Taking the line with "IOT | Balance: -16.112 -> -16.111" as the first and the line with "Total | Combined: 191.99 -> 193.99" as the last, set down exactly every line in that range from the entries below, and no more.
___
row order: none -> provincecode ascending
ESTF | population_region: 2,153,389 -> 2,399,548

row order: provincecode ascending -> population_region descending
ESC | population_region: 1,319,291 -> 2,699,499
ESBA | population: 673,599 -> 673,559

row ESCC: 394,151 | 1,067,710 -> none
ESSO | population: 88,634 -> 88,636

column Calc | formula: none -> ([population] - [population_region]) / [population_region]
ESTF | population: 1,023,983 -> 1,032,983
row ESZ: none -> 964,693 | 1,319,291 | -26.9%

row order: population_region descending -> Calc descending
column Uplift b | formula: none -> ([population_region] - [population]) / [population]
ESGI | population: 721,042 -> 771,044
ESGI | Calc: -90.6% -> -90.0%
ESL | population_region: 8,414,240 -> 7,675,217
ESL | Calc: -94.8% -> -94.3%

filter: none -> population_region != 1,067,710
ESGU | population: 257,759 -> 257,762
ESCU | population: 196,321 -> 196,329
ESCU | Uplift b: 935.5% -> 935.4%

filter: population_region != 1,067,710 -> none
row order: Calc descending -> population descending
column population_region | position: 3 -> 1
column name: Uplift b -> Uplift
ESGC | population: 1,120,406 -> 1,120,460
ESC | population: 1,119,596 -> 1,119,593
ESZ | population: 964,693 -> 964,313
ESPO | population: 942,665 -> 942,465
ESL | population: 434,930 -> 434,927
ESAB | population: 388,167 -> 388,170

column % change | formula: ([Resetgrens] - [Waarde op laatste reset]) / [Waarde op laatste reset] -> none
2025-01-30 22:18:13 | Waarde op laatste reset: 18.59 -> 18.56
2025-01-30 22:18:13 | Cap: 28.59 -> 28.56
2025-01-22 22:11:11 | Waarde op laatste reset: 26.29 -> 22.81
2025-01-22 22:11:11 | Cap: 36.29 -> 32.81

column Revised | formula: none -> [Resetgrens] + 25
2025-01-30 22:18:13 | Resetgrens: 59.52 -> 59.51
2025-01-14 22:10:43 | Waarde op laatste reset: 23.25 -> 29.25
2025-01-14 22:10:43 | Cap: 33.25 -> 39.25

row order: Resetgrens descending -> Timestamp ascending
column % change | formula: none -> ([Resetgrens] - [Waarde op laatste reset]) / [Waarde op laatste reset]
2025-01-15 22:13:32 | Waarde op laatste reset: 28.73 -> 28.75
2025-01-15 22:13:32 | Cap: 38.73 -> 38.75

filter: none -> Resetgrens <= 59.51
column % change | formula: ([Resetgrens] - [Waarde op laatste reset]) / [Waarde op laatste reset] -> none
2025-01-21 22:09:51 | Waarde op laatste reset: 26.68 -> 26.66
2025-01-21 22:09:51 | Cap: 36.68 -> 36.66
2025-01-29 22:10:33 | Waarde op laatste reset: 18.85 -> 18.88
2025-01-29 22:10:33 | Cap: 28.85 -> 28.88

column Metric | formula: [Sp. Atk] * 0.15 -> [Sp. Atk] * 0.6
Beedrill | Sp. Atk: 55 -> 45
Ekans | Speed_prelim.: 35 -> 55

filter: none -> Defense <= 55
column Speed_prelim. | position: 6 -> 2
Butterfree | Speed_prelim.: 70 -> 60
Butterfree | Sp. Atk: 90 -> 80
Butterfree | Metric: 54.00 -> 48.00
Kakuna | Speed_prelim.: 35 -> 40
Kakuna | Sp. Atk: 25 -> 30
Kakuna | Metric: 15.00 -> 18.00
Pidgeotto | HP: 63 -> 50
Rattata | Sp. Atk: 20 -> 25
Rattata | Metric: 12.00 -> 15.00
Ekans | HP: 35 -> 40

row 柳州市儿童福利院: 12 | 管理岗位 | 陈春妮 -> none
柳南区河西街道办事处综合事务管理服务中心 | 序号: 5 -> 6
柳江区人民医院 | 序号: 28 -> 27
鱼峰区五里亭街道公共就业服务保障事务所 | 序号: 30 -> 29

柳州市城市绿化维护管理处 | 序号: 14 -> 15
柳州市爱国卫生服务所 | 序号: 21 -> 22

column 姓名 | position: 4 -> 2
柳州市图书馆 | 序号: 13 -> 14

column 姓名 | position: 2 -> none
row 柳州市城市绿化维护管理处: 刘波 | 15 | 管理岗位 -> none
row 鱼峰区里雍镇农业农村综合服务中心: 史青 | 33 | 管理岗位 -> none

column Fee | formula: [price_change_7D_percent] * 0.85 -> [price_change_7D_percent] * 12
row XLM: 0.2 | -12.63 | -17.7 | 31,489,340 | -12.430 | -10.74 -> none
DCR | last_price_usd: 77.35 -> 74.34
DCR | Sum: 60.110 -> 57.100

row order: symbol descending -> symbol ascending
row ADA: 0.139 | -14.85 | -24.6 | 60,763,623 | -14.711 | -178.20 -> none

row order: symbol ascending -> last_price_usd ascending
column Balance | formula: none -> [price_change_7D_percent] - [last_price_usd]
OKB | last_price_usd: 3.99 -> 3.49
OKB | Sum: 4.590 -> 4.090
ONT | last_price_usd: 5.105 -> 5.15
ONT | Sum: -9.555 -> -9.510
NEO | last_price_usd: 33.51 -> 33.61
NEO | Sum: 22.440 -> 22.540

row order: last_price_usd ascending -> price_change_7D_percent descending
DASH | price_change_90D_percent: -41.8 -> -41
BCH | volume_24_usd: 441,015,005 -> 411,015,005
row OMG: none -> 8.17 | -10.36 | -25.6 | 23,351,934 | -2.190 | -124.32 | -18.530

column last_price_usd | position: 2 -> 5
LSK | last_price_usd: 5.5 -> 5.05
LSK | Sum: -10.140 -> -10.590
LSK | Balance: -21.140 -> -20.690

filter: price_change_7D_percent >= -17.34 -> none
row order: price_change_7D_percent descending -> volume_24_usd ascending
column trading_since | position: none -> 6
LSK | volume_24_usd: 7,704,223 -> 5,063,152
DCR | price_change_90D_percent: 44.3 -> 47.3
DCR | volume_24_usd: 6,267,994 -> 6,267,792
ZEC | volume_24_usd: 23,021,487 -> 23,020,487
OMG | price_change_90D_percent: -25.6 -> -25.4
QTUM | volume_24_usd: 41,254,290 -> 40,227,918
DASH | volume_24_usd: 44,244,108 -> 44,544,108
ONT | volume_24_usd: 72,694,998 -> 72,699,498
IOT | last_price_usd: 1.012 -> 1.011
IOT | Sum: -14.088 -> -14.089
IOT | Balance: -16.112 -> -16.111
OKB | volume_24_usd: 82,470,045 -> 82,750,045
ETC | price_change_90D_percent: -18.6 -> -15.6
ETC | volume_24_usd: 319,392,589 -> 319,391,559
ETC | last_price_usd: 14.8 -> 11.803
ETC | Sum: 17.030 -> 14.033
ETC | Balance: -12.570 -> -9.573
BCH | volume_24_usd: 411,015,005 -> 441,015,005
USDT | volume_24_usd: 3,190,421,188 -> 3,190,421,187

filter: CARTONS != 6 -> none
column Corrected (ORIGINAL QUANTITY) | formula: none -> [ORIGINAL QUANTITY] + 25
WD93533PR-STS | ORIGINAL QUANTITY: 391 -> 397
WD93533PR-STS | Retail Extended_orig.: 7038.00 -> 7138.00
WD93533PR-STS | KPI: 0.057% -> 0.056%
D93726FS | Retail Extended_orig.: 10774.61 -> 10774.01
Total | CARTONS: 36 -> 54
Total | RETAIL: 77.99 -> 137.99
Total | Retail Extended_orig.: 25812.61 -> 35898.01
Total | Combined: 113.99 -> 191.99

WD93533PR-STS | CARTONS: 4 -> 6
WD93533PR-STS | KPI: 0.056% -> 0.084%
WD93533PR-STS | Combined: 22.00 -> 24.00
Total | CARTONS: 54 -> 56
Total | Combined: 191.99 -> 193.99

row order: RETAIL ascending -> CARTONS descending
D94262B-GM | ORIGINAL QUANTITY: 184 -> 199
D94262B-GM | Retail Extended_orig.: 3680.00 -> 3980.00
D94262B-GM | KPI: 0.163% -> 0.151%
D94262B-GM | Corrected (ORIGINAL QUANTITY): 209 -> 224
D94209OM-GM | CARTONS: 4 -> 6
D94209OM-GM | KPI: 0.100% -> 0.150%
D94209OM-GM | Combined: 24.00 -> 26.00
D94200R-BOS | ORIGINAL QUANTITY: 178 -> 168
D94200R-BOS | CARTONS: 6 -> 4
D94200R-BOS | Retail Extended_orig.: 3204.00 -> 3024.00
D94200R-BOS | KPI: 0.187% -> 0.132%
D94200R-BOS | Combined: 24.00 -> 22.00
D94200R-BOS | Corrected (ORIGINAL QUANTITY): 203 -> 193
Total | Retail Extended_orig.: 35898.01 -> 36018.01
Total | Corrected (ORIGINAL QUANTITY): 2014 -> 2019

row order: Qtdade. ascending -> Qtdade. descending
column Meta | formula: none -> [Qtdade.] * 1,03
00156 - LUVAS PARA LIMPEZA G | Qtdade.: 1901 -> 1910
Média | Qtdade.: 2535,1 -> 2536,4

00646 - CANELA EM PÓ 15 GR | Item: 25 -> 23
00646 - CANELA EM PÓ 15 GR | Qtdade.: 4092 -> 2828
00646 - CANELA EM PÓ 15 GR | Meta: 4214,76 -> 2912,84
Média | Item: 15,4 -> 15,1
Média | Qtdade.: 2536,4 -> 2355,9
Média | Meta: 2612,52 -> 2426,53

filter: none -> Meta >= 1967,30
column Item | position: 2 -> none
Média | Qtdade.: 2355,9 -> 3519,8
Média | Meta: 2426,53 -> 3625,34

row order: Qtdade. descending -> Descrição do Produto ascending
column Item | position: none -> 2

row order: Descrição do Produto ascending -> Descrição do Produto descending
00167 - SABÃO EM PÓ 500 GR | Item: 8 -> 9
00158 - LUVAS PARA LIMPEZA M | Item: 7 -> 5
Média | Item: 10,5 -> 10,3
___
> Response box
IOT | Balance: -16.112 -> -16.111
OKB | volume_24_usd: 82,470,045 -> 82,750,045
ETC | price_change_90D_percent: -18.6 -> -15.6
ETC | volume_24_usd: 319,392,589 -> 319,391,559
ETC | last_price_usd: 14.8 -> 11.803
ETC | Sum: 17.030 -> 14.033
ETC | Balance: -12.570 -> -9.573
BCH | volume_24_usd: 411,015,005 -> 441,015,005
USDT | volume_24_usd: 3,190,421,188 -> 3,190,421,187

filter: CARTONS != 6 -> none
column Corrected (ORIGINAL QUANTITY) | formula: none -> [ORIGINAL QUANTITY] + 25
WD93533PR-STS | ORIGINAL QUANTITY: 391 -> 397
WD93533PR-STS | Retail Extended_orig.: 7038.00 -> 7138.00
WD93533PR-STS | KPI: 0.057% -> 0.056%
D93726FS | Retail Extended_orig.: 10774.61 -> 10774.01
Total | CARTONS: 36 -> 54
Total | RETAIL: 77.99 -> 137.99
Total | Retail Extended_orig.: 25812.61 -> 35898.01
Total | Combined: 113.99 -> 191.99

WD93533PR-STS | CARTONS: 4 -> 6
WD93533PR-STS | KPI: 0.056% -> 0.084%
WD93533PR-STS | Combined: 22.00 -> 24.00
Total | CARTONS: 54 -> 56
Total | Combined: 191.99 -> 193.99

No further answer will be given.